══ WORKING DATA ══
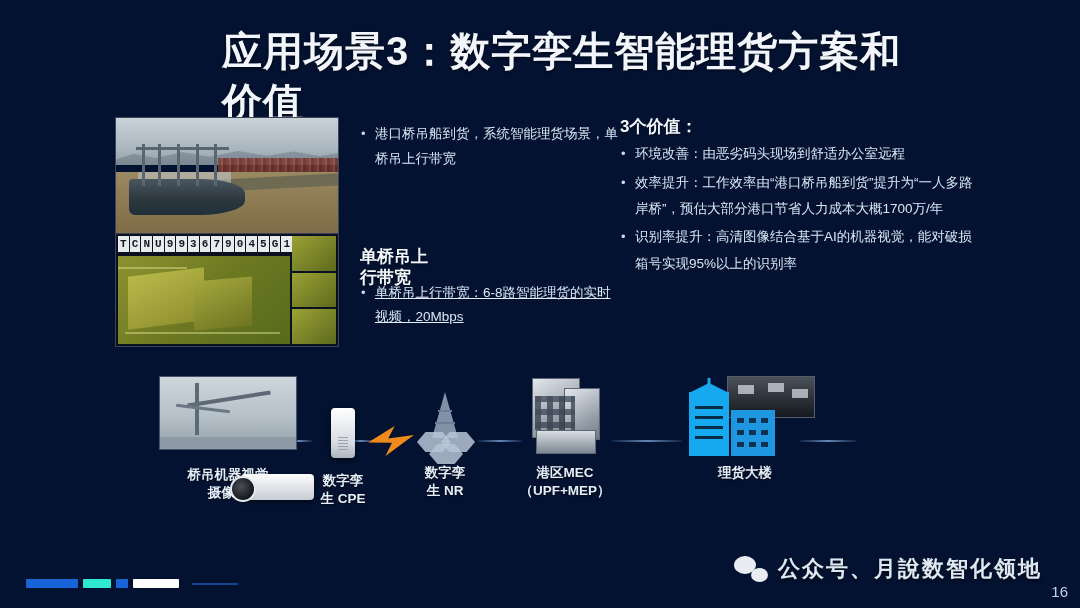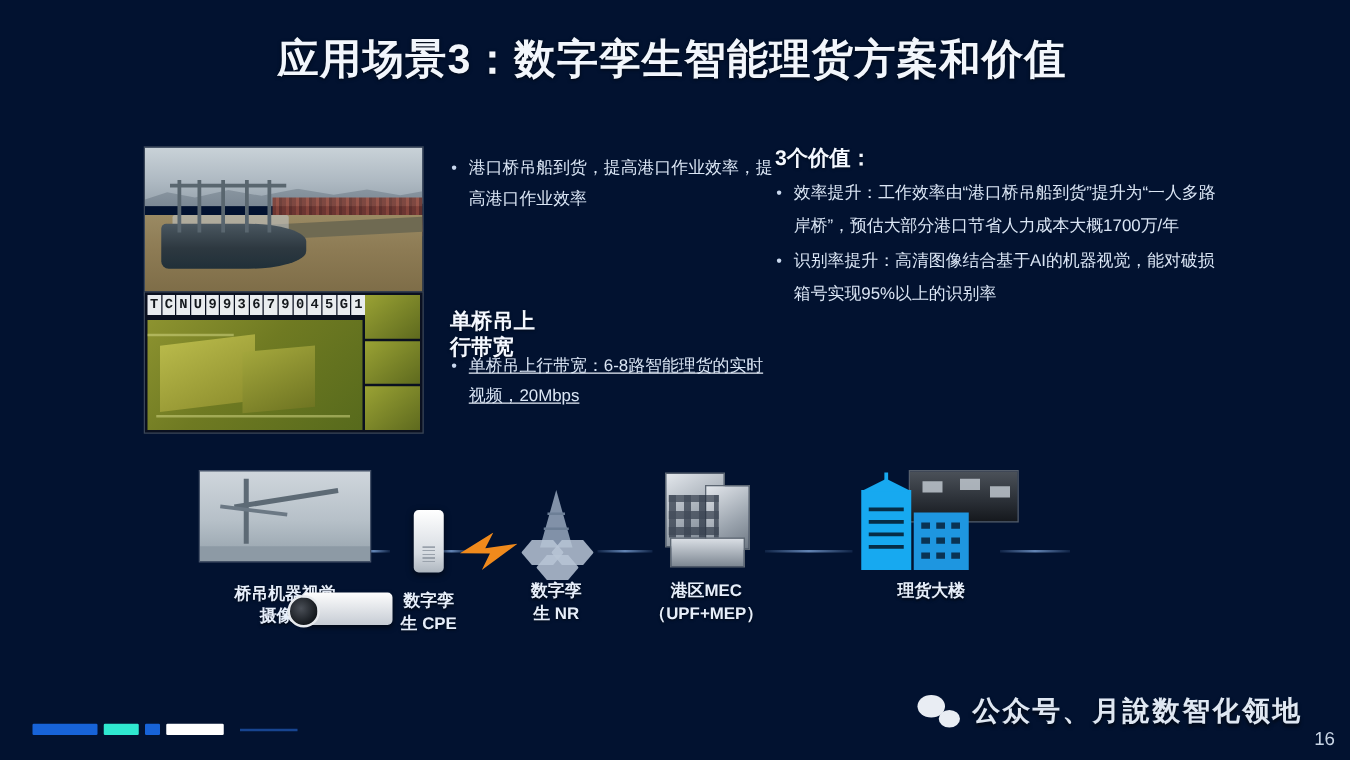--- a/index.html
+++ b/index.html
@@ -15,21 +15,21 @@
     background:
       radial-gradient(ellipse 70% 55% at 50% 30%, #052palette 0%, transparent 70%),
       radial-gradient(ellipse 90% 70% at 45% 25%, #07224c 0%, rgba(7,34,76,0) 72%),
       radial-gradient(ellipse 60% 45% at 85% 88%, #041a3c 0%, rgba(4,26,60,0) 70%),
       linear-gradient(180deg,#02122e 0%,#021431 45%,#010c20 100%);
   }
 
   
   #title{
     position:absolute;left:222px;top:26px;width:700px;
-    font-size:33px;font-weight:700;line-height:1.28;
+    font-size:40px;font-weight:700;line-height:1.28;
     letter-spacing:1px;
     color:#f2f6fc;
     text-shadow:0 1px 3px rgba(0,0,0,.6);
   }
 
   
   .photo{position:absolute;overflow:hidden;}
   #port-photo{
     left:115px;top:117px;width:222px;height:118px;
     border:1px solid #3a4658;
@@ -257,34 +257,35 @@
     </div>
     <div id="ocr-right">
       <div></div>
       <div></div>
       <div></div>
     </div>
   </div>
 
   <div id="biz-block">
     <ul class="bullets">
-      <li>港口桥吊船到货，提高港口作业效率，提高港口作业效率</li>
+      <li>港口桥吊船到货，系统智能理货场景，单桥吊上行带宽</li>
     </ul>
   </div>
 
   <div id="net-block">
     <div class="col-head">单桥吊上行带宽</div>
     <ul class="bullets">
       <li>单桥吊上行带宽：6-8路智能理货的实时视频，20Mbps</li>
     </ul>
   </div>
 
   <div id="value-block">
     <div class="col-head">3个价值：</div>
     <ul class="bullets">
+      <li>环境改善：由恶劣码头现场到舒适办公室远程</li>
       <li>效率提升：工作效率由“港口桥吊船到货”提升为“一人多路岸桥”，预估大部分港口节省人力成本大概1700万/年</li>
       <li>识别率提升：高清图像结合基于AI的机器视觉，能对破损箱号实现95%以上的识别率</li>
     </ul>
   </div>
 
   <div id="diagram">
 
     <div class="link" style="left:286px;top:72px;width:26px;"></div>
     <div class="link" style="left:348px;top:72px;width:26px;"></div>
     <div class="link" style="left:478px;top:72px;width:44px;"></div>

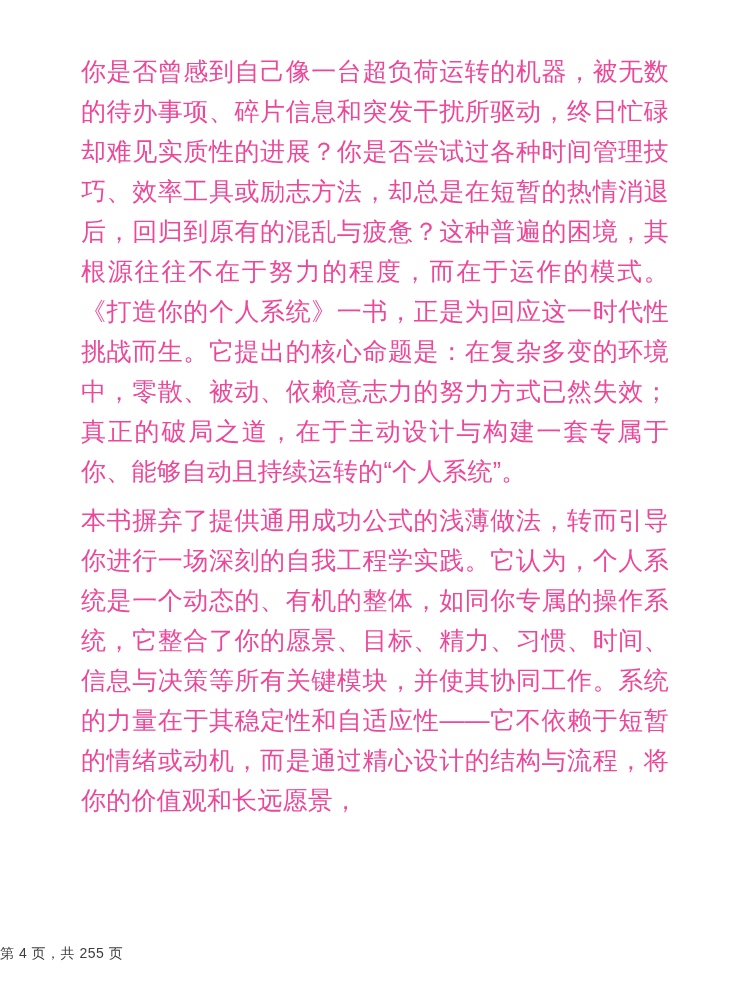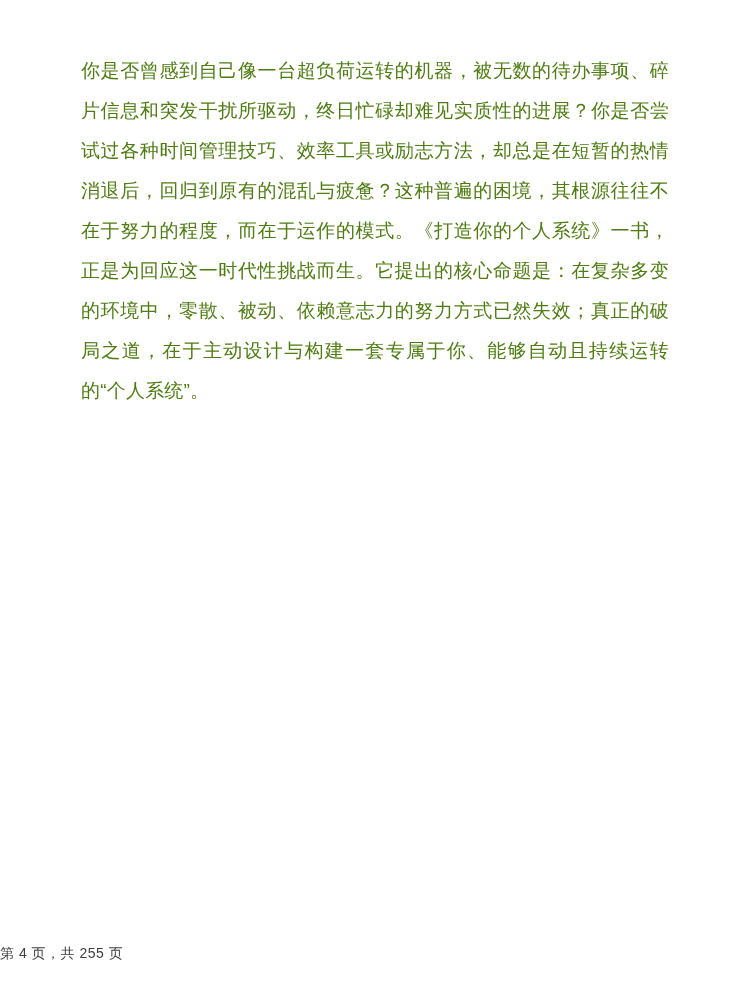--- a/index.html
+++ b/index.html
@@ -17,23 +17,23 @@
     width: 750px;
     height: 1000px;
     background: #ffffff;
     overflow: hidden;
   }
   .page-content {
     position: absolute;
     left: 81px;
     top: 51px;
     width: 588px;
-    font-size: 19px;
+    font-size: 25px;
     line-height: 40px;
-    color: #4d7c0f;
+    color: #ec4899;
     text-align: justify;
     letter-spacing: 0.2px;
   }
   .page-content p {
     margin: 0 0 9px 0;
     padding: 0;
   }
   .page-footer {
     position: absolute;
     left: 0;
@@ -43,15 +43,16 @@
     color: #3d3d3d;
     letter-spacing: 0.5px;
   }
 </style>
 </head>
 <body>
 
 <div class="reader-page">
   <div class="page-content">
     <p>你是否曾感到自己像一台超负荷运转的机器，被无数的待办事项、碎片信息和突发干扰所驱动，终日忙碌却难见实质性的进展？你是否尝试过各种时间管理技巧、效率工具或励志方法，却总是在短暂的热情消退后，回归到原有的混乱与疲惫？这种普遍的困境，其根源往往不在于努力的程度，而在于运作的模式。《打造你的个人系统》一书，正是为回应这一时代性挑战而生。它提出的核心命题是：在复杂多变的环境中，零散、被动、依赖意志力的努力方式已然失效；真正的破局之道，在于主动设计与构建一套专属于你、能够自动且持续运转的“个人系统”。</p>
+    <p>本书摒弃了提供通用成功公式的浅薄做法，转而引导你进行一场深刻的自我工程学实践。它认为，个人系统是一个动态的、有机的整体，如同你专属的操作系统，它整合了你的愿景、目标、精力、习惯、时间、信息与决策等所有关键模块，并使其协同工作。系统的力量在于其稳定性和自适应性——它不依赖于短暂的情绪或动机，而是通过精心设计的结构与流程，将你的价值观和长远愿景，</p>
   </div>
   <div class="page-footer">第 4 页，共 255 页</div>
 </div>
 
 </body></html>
═══
ASSIGNED TASK. Copy all of the data above exactly. Leave out every picture.

ANSWER SECTION.
--- a/index.html
+++ b/index.html
@@ -15,21 +15,21 @@
     background:
       radial-gradient(ellipse 70% 55% at 50% 30%, #052palette 0%, transparent 70%),
       radial-gradient(ellipse 90% 70% at 45% 25%, #07224c 0%, rgba(7,34,76,0) 72%),
       radial-gradient(ellipse 60% 45% at 85% 88%, #041a3c 0%, rgba(4,26,60,0) 70%),
       linear-gradient(180deg,#02122e 0%,#021431 45%,#010c20 100%);
   }
 
   
   #title{
     position:absolute;left:222px;top:26px;width:700px;
-    font-size:33px;font-weight:700;line-height:1.28;
+    font-size:40px;font-weight:700;line-height:1.28;
     letter-spacing:1px;
     color:#f2f6fc;
     text-shadow:0 1px 3px rgba(0,0,0,.6);
   }
 
   
   .photo{position:absolute;overflow:hidden;}
   #port-photo{
     left:115px;top:117px;width:222px;height:118px;
     border:1px solid #3a4658;
@@ -257,34 +257,35 @@
     </div>
     <div id="ocr-right">
       <div></div>
       <div></div>
       <div></div>
     </div>
   </div>
 
   <div id="biz-block">
     <ul class="bullets">
-      <li>港口桥吊船到货，提高港口作业效率，提高港口作业效率</li>
+      <li>港口桥吊船到货，系统智能理货场景，单桥吊上行带宽</li>
     </ul>
   </div>
 
   <div id="net-block">
     <div class="col-head">单桥吊上行带宽</div>
     <ul class="bullets">
       <li>单桥吊上行带宽：6-8路智能理货的实时视频，20Mbps</li>
     </ul>
   </div>
 
   <div id="value-block">
     <div class="col-head">3个价值：</div>
     <ul class="bullets">
+      <li>环境改善：由恶劣码头现场到舒适办公室远程</li>
       <li>效率提升：工作效率由“港口桥吊船到货”提升为“一人多路岸桥”，预估大部分港口节省人力成本大概1700万/年</li>
       <li>识别率提升：高清图像结合基于AI的机器视觉，能对破损箱号实现95%以上的识别率</li>
     </ul>
   </div>
 
   <div id="diagram">
 
     <div class="link" style="left:286px;top:72px;width:26px;"></div>
     <div class="link" style="left:348px;top:72px;width:26px;"></div>
     <div class="link" style="left:478px;top:72px;width:44px;"></div>

--- a/index.html
+++ b/index.html
@@ -17,23 +17,23 @@
     width: 750px;
     height: 1000px;
     background: #ffffff;
     overflow: hidden;
   }
   .page-content {
     position: absolute;
     left: 81px;
     top: 51px;
     width: 588px;
-    font-size: 19px;
+    font-size: 25px;
     line-height: 40px;
-    color: #4d7c0f;
+    color: #ec4899;
     text-align: justify;
     letter-spacing: 0.2px;
   }
   .page-content p {
     margin: 0 0 9px 0;
     padding: 0;
   }
   .page-footer {
     position: absolute;
     left: 0;
@@ -43,15 +43,16 @@
     color: #3d3d3d;
     letter-spacing: 0.5px;
   }
 </style>
 </head>
 <body>
 
 <div class="reader-page">
   <div class="page-content">
     <p>你是否曾感到自己像一台超负荷运转的机器，被无数的待办事项、碎片信息和突发干扰所驱动，终日忙碌却难见实质性的进展？你是否尝试过各种时间管理技巧、效率工具或励志方法，却总是在短暂的热情消退后，回归到原有的混乱与疲惫？这种普遍的困境，其根源往往不在于努力的程度，而在于运作的模式。《打造你的个人系统》一书，正是为回应这一时代性挑战而生。它提出的核心命题是：在复杂多变的环境中，零散、被动、依赖意志力的努力方式已然失效；真正的破局之道，在于主动设计与构建一套专属于你、能够自动且持续运转的“个人系统”。</p>
+    <p>本书摒弃了提供通用成功公式的浅薄做法，转而引导你进行一场深刻的自我工程学实践。它认为，个人系统是一个动态的、有机的整体，如同你专属的操作系统，它整合了你的愿景、目标、精力、习惯、时间、信息与决策等所有关键模块，并使其协同工作。系统的力量在于其稳定性和自适应性——它不依赖于短暂的情绪或动机，而是通过精心设计的结构与流程，将你的价值观和长远愿景，</p>
   </div>
   <div class="page-footer">第 4 页，共 255 页</div>
 </div>
 
 </body></html>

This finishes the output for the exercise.